Posts Tagged ‘Books’

Lubrary Additions: Two Books, One Signed by Gilda Radner

Thursday, April 17th, 2014

Every now and then you see an item outside your sphere of collecting interests at a good price and go “I want that!” This is one of those times.

  • Radner, Gilda and Alan Zweibel. Roseanne Roseannadanna’s Hey, Get Back to Work! Book. Long Shadow Books, 1983. First edition trade paperback original, a Near Fine copy with a few small sports to page block edges. Inscribed by Radner and Zweibel: “Thanks/a lot to/Tim/Gilda Radner” and “”To Tim-/You just brought back/a million great/memories when you/handed me this book./Al”

    Bought in a lot with:

  • Zweibel, Alan. Bunny Bunny: Gilda Radner: A Sort of Love Story. Villard Books, 1994. First edition hardback, a Near Fine copy with a clipped price. Early Saturday Night Live writer’s memoir of working with Radner.

    Roseanne Roseannadanna's

    Radner Sig

  • Among the areas I occasionally contemplate starting book collections in are the early history of Apple Computer and the original cast of Saturday Night Live. (Warning: Get off my lawn ahead.) I know that Saturday Night Live is about as edgy as a bowling ball these days, but the original SNL was groundbreaking, daring and funny as hell. So when I saw this in that 70% off sale I bought so many SF books in, I snapped it up. Bought for $40.49.

    Though Radner was the best female cast member in the original cast, the Roseanne Roseannadanna character was far from her best bit (see the Judy Miller Show, where she plays a hyperactive girl for that), but she died young enough that books signed by her are not particularly common.
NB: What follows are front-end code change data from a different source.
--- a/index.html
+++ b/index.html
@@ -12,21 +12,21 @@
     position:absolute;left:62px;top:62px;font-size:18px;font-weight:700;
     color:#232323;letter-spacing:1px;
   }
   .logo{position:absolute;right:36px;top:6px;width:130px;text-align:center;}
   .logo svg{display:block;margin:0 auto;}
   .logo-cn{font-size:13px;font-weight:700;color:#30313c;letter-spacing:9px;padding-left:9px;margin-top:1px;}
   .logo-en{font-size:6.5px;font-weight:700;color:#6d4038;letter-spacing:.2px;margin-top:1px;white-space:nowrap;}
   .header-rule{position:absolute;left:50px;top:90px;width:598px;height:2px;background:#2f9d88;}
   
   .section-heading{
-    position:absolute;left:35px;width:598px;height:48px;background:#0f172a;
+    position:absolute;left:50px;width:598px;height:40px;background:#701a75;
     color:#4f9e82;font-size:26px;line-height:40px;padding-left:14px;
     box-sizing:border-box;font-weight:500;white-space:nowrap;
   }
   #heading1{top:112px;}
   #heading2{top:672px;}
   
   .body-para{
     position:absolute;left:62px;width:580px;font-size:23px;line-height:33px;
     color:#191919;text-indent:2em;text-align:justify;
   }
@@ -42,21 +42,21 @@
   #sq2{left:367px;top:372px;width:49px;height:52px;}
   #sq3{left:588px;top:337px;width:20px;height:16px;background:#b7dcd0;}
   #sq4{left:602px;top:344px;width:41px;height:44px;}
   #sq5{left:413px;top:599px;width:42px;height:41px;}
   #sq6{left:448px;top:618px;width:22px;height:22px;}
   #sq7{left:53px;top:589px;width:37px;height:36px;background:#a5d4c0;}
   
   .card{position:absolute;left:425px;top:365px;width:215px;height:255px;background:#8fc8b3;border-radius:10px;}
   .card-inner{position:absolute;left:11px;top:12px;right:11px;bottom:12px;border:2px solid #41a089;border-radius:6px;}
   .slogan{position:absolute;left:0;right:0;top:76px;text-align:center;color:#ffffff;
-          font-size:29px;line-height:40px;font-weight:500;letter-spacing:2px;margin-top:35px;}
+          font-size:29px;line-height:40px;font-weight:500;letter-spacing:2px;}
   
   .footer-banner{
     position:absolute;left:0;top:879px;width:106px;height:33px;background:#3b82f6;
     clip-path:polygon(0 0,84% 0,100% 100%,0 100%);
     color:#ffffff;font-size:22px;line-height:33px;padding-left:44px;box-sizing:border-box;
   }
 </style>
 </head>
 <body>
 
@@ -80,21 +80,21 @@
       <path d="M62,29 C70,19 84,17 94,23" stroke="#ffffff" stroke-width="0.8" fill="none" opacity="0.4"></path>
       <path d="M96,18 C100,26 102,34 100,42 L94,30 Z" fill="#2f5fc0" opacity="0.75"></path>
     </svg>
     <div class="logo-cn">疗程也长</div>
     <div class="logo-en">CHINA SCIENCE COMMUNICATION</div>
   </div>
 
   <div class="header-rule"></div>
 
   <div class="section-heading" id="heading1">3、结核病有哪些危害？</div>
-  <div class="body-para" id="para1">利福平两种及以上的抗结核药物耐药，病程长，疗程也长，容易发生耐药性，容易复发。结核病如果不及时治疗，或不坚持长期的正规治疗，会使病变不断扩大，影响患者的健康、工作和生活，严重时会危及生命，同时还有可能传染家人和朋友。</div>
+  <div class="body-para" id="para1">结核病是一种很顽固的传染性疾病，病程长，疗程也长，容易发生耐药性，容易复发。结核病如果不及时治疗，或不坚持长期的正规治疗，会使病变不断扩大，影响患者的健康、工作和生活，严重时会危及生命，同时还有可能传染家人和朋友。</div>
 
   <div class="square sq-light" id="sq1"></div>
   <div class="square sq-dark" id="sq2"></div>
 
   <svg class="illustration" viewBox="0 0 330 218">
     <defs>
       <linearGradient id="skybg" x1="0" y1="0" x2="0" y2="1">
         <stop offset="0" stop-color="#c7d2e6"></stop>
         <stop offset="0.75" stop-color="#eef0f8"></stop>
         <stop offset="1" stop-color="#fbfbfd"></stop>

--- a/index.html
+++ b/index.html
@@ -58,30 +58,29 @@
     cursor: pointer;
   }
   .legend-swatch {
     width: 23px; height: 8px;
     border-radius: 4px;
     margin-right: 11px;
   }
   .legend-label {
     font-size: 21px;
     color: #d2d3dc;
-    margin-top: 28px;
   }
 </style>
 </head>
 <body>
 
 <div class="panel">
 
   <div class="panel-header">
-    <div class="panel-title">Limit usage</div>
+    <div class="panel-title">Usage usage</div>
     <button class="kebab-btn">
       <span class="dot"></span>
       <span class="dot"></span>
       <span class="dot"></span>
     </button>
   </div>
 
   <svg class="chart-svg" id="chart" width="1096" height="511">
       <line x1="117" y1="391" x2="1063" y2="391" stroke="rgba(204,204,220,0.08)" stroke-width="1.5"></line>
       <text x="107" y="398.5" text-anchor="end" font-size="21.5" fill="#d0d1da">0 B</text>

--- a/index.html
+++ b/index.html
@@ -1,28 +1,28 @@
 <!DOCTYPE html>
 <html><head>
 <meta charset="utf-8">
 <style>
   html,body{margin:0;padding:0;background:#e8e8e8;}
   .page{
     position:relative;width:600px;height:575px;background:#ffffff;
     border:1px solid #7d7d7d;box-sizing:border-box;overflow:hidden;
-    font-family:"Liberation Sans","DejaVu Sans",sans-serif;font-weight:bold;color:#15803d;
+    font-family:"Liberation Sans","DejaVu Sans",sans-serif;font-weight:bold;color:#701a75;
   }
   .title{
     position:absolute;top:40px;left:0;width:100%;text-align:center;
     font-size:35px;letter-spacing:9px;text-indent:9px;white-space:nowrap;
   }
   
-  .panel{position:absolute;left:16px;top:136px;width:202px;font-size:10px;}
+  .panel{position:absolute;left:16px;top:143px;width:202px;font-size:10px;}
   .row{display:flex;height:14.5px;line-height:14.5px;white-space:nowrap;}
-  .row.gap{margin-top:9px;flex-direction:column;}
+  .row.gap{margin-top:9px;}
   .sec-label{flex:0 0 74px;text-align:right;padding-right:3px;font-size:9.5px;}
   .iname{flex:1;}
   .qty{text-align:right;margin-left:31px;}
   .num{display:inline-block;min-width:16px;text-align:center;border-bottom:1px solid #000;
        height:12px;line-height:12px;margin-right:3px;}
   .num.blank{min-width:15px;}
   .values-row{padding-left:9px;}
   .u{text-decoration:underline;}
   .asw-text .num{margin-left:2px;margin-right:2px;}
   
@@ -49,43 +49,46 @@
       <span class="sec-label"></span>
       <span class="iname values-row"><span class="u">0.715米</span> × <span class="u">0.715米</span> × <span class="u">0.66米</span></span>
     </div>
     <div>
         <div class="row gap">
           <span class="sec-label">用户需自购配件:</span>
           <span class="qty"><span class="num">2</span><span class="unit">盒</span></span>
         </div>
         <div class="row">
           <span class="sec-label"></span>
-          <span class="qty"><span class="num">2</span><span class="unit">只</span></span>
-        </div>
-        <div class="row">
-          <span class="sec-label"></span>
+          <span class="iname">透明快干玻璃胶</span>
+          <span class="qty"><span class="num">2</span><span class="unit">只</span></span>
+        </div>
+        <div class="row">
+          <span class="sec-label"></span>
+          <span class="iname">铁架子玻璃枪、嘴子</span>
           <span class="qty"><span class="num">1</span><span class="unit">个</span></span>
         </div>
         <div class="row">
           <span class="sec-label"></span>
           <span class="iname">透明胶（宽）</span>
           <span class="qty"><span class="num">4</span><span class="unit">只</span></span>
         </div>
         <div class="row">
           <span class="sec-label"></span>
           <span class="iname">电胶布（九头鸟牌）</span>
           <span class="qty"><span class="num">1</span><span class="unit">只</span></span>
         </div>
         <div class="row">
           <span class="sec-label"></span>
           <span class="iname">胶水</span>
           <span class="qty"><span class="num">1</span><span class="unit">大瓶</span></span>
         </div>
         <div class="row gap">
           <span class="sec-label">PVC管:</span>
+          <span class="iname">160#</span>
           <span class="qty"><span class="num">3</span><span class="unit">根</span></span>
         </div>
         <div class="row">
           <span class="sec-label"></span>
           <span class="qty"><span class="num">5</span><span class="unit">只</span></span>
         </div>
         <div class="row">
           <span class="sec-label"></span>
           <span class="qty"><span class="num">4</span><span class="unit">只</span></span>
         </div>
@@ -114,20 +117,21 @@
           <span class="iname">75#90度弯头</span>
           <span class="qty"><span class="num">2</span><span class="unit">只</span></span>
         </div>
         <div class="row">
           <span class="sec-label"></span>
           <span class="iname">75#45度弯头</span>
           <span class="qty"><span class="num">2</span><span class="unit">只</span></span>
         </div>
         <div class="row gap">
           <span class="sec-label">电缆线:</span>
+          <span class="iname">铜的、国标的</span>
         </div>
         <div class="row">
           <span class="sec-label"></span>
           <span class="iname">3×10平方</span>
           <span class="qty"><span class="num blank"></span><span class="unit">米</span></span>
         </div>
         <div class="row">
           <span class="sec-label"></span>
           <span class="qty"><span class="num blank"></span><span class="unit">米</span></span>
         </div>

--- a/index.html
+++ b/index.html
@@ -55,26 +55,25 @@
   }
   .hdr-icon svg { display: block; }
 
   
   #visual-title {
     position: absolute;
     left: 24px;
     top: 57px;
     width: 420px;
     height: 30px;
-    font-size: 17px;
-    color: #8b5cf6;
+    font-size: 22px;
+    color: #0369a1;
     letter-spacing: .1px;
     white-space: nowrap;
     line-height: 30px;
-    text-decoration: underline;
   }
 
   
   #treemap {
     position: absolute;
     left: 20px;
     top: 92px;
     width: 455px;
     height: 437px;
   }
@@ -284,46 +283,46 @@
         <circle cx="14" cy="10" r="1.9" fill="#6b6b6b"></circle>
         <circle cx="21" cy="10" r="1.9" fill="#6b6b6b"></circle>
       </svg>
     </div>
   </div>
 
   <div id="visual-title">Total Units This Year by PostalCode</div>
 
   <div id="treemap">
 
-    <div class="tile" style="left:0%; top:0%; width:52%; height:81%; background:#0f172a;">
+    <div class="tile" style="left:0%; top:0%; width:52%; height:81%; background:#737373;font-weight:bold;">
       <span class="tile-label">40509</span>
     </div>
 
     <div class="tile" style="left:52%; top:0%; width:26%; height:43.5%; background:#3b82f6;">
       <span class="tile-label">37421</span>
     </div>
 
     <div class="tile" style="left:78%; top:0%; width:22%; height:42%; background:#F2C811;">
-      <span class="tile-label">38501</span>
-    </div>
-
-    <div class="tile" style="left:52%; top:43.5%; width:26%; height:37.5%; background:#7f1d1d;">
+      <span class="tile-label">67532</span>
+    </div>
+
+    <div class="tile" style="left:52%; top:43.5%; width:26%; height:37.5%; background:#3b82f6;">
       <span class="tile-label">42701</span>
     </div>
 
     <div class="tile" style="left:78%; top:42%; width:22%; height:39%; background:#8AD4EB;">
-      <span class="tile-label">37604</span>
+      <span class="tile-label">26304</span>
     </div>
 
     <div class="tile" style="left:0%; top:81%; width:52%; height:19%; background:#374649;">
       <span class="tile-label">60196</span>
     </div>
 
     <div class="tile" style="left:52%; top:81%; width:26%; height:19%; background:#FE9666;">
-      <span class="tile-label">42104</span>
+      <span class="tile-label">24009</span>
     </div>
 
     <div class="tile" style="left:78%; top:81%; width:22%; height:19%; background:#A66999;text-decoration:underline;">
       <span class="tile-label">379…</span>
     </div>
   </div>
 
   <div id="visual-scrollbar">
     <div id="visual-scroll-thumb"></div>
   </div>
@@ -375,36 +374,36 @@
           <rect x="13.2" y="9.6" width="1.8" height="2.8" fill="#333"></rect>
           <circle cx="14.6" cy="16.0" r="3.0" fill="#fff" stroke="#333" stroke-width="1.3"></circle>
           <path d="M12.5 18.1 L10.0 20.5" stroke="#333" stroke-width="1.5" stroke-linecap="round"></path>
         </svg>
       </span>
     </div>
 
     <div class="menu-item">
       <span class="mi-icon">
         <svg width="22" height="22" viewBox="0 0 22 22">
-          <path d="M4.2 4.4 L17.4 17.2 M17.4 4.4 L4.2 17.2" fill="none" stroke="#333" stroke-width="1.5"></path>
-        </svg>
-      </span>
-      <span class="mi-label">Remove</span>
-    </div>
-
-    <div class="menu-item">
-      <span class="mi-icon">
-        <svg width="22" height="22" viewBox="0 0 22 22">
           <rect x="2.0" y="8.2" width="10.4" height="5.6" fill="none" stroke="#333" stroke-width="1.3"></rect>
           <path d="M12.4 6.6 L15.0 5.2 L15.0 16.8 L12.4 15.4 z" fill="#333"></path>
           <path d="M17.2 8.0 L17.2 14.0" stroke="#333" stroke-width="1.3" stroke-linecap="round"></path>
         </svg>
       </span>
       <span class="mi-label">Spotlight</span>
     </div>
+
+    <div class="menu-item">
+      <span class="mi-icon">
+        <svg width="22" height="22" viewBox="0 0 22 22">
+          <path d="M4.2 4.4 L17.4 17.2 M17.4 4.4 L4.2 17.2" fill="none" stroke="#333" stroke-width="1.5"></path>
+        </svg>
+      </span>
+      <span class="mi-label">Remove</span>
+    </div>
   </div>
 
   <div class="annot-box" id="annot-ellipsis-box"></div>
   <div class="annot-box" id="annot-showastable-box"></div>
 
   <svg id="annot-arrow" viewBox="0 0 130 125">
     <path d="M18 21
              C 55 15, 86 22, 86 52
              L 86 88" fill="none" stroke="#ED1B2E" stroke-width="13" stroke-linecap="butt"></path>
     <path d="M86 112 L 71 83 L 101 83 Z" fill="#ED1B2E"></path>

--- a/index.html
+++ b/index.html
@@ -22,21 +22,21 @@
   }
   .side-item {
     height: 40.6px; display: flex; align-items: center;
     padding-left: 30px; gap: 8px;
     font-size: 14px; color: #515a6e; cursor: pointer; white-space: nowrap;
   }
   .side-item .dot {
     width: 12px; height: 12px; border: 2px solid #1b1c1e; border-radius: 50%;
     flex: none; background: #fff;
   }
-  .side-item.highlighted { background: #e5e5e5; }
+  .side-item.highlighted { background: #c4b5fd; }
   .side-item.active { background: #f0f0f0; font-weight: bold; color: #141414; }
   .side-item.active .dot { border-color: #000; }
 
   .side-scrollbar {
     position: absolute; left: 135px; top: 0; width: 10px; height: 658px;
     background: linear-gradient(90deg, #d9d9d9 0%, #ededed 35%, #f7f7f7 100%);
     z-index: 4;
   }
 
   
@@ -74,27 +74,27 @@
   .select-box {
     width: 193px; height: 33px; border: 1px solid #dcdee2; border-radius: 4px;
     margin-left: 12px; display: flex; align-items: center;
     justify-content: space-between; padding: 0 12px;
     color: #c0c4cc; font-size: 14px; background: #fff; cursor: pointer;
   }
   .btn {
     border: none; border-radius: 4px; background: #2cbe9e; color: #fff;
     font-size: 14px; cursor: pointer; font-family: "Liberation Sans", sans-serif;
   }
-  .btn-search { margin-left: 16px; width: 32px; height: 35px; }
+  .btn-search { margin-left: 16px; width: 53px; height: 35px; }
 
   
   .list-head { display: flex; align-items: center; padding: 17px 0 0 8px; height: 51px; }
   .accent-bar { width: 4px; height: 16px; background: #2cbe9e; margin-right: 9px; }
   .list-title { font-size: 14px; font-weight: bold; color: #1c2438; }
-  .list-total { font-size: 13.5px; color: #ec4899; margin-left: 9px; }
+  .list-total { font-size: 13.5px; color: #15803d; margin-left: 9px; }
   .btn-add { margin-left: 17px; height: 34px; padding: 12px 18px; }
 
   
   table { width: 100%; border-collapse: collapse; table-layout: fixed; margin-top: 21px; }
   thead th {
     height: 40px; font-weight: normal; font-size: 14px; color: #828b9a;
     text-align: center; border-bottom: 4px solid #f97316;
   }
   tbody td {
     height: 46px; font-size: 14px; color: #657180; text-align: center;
    Two tidbits on Alan Zweibel:

  • On Weekend Update, the Roseanne Roseannadanna character would often read letters written by “a Richard Feder of Fort Lee, New Jersey” In fact, there is a real Richard Feder of Fort Lee, New Jersey, who was Zweibel’s brother-in-law.
  • Zweibel wrote the young adult novel North, upon which Rob Reiner’s famously horrible movie of the same name was based.
  • Science Fiction Collector’s Watch: Gardner Dozois’ Personal Archive Offered Up for Sale

    Tuesday, March 25th, 2014

    Bookseller James Cummins is offering up Gardner Dozois’ personal archive for sale for a mere $150,00:

    35 linear feet (17 standard archive boxes and 11 letter files). The Science Fiction Archive of Gardner Dozois. Generally very good to fine (some early note books and letters with toning or crumpling). References: Encyclopedia of Science Fiction http://sf-encyclopedia.com/entry/dozois_gardner. Item #262493

    Papers and correspondence of science fiction author, editor, and anthologist Gardner Dozois, whose early stories established him as one of the most talented writers of the American New Wave (though at first perhaps better known to his fellow authors than to a wide readership) and whose subsequent work as editor and anthologist has shaped the field of science fiction more than anyone since John W. Campbell. His stories were collected in The Visible Man (1977), Strange Days: Fabulous Journeys with Gardner Dozois (2001) and When the Great Days Come (2011); many of his story collaborations (with Jack Dann, Michael Swanwick, and others) were collected in Slow Dancing through Time (1990) and The Fiction Factory (2005). Dozois twice won a Nebula Award, for his stories “The Peacemaker” (1983) and “Morning Child” (1984). “Counterfactual” (2006) won the Sideways award for works of alternate history. His first novel, Nightmare Blue (1975) was an adventure tale co-written with George Alec Effinger; his novel Strangers (1978), a love story between human and alien, like his fiction and the anthologies he produced, challenges many of the earlier notions of science fiction. Another novel, Nottamun Town remains unpublished; it is present in the archive in many draft forms and in a finished typescript.

    Snip.

    For nearly twenty years (from 1985 to 2004) Dozois was editor of Asimov’s Science Fiction, where he discovered and encouraged many new talents in the field. He won 15 Hugo Awards during this period. Dozois’ circle of personal and professional correspondence has been wide ranging and it documents the changes in the genre over more than four decades. He was an early and clear-headed reader of James Tiptree, Jr., and the introduction Dozois wrote for the Gregg Press edition of Ten Thousand Light-Years from Home (1976) presented an analysis that was psychologically acute and was in no way overturned by the revelation the next year that Tiptree was Alice Sheldon. Tiptree letters in the archive (12 T.L.s., 1974-1977, and 9 postcards) include Tiptree’s reponse to the introduction and the letter in which Alli Sheldon reveals her identity to Dozois in advance of the public acknowledgment.

    Snip.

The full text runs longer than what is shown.